Сила не возросла — она взорвалась. Будто в эпицентре ядерного взрыва, и ударные волны понеслись вокруг, наружу, в зал, а мы в центре сплавлялись в единое. В какой-то ослепительный миг я ощутила в себе их обоих, в себе, сквозь себя, будто они были ветром, чистой силой, проливающейся через меня, через нас. Гудела над нами электрическая теплота Ричарда, прохладная сила Жан-Клода веяла ледяным ветром, а я стала огромной и еще росла, держа в себе тепло живого и холод мертвого. Я была обоими — и ни одним. Мы были всем — и ничем.
Не знаю, то ли я потеряла сознание, то ли перестала ощущать время по какой-то метафизической причине. Помню только, что вдруг лежу на полу, а рядом свалился Ричард, прижав мою руку, и тело его свернулось вокруг моей груди и головы, ноги вытянулись вдоль меня. Жан-Клод свалился сверху, прижимая меня всей длиной своего тела, а голова его покоилась на ноге у Ричарда. Оба они лежали, закрыв глаза, дыша прерывисто, как и я.
Со второй попытки я только смогла сказать:
— Слезьте с меня.
Жан-Клод перекатился набок, даже не открывая глаз. Под его тяжестью ноги Ричарда отодвинулись чуть дальше, и мы с Жан-Клодом оказались в полукруге его тела.
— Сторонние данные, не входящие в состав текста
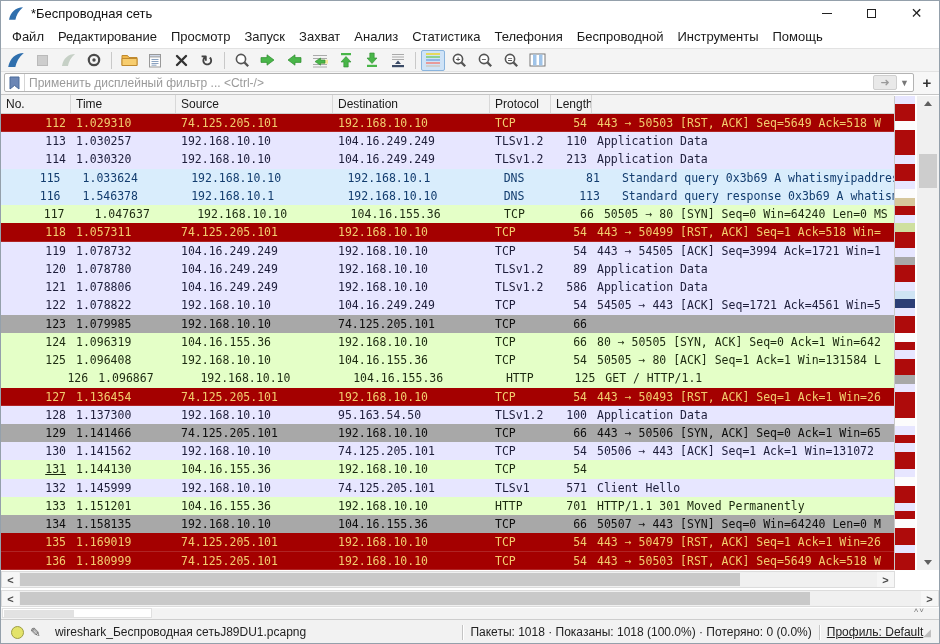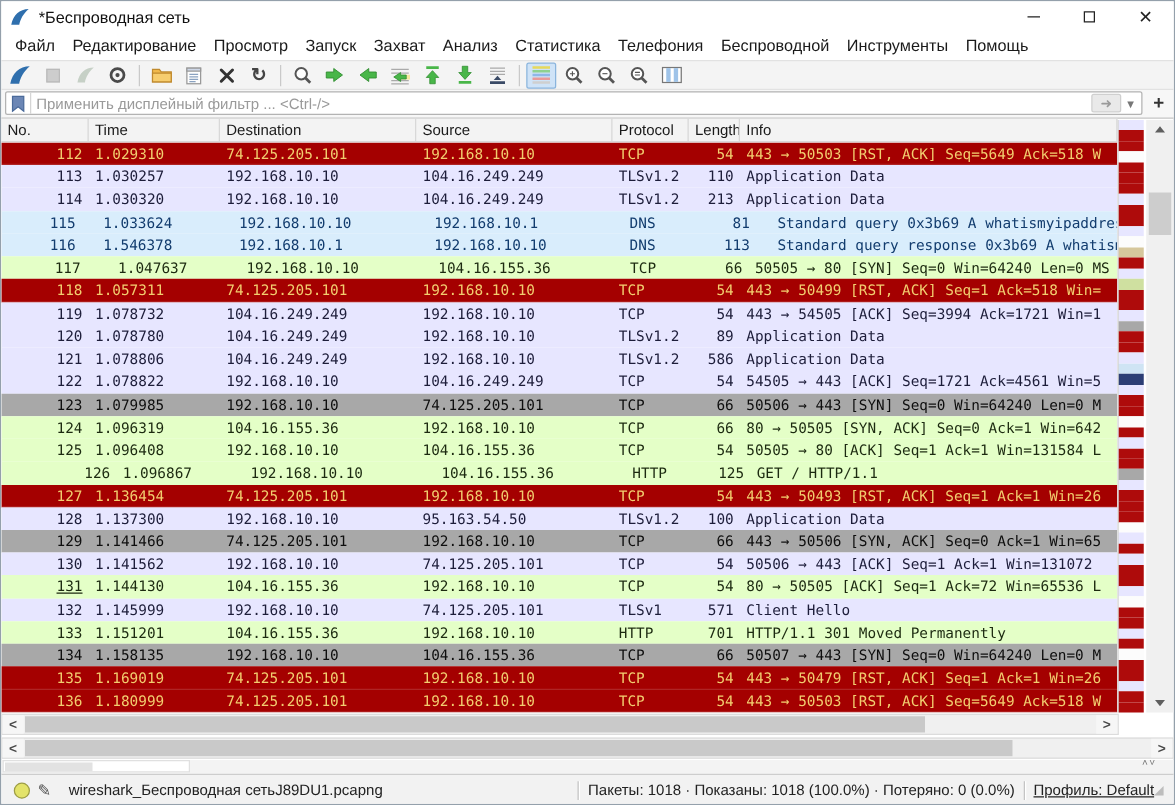"Destination" div.hc { order: before "Source" -> after "Source" }
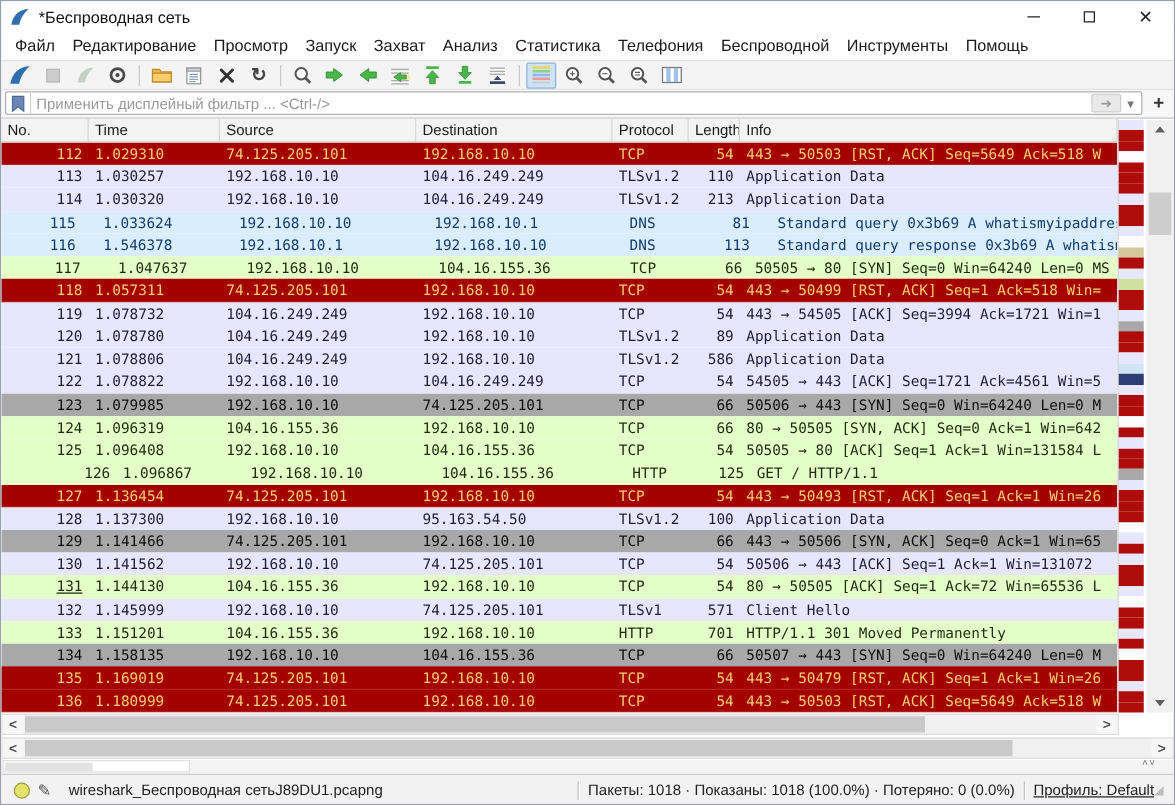"Info" div.hc { html: <div>Info</div> -> none }
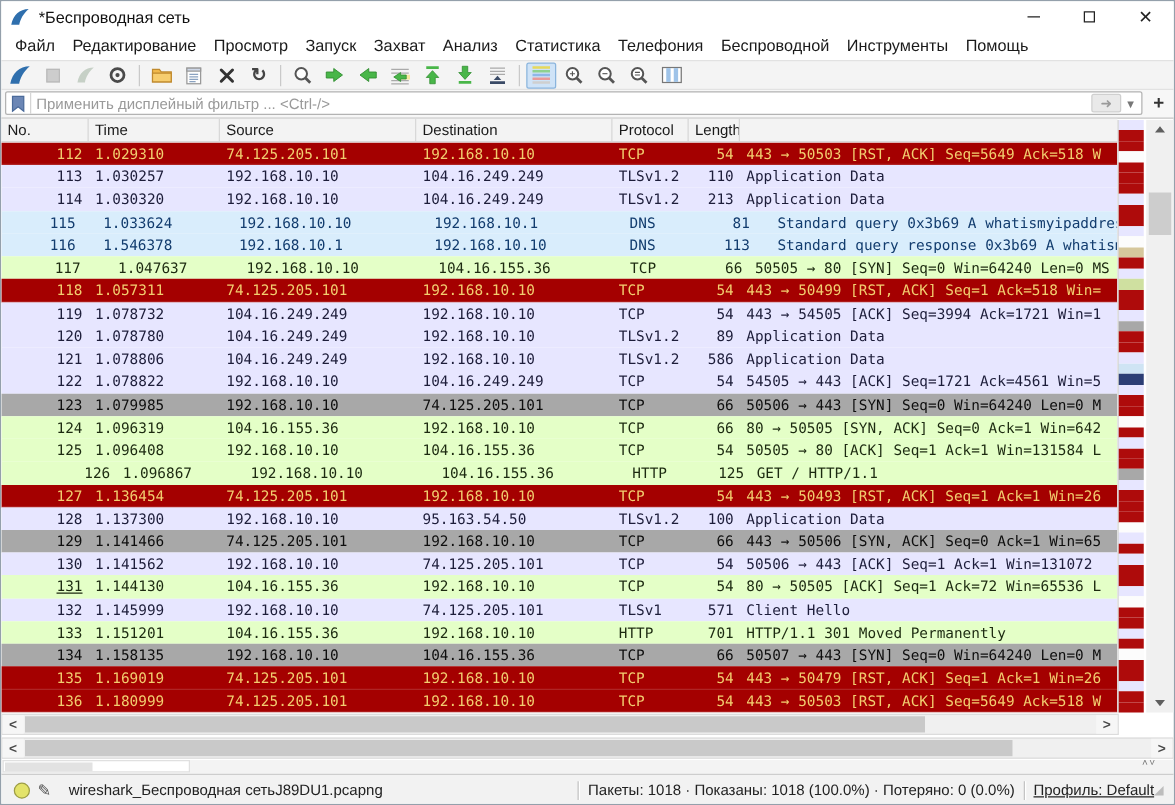"50506 → 443 [SYN] Seq=0" div.cell { html: <div>50506 → 443 [SYN] Seq=0 Win=64240 Len=0 M</div> -> none }
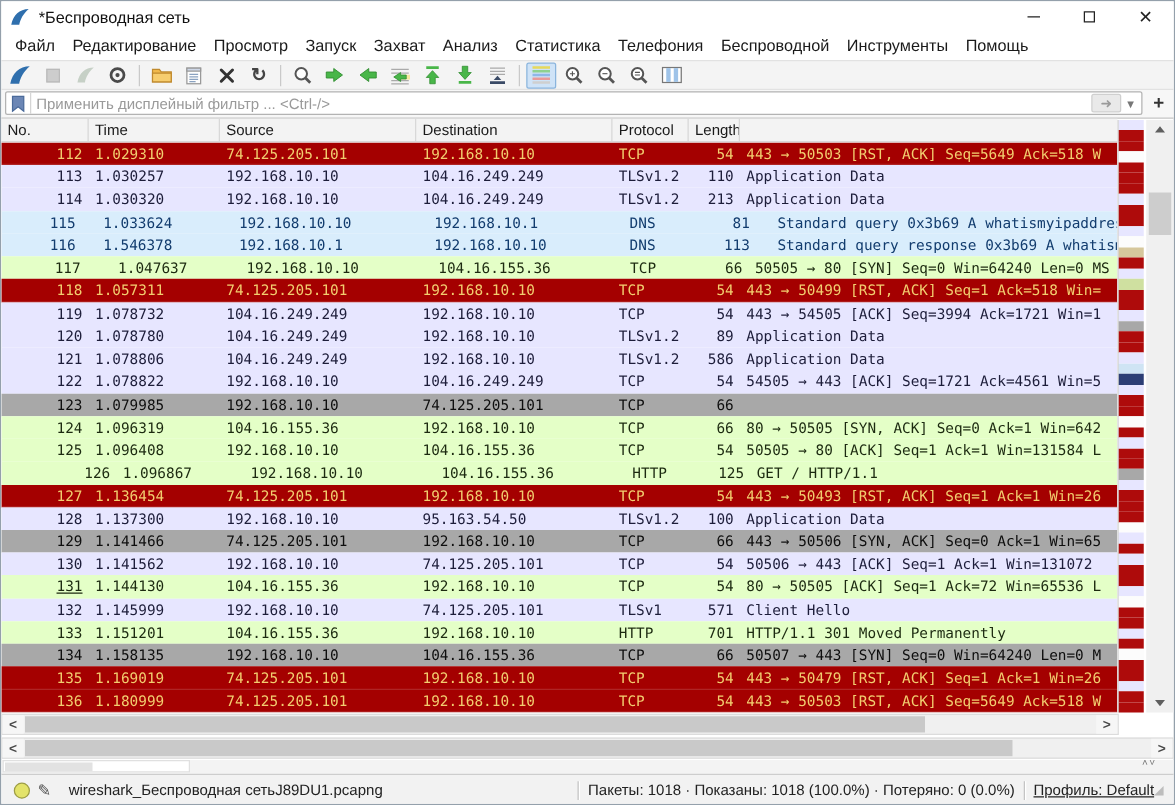"80 → 50505 [ACK] Seq=1" div.cell { html: <div>80 → 50505 [ACK] Seq=1 Ack=72 Win=65536 L</div> -> none }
В зале было так тихо, что мне показалось, будто мы остались одни. Будто все бежали в ужасе от наших действий. Но зал грохнул аплодисментами, разразился воем и звериными звуками, для которых я не знаю названий. Шум оглушал, бился в меня волнами, будто у меня обнаружились нервы там, где их никогда не бывало.
Вдруг над нами появился Ашер. Он присел рядом со мной, потрогал пульс на шее.
— Мигни, если слышишь меня, Анита.
Я мигнула.
— Ты можешь говорить?
— Да.
Он кивнул и тронул Жан-Клода, погладив его по щеке. Жан-Клод открыл глаза и улыбнулся — очевидно, Ашеру эта улыбка была понятнее, чем мне, потому что он засмеялся. Очень по-мужски рассмеялся, будто неприличной шутке, которую я не поняла. Мимо меня он подполз к Ричарду и положил его голову себе на колени. Приподняв густые волосы, он всмотрелся. Ричард моргнул, но вроде бы глаза у него не видели.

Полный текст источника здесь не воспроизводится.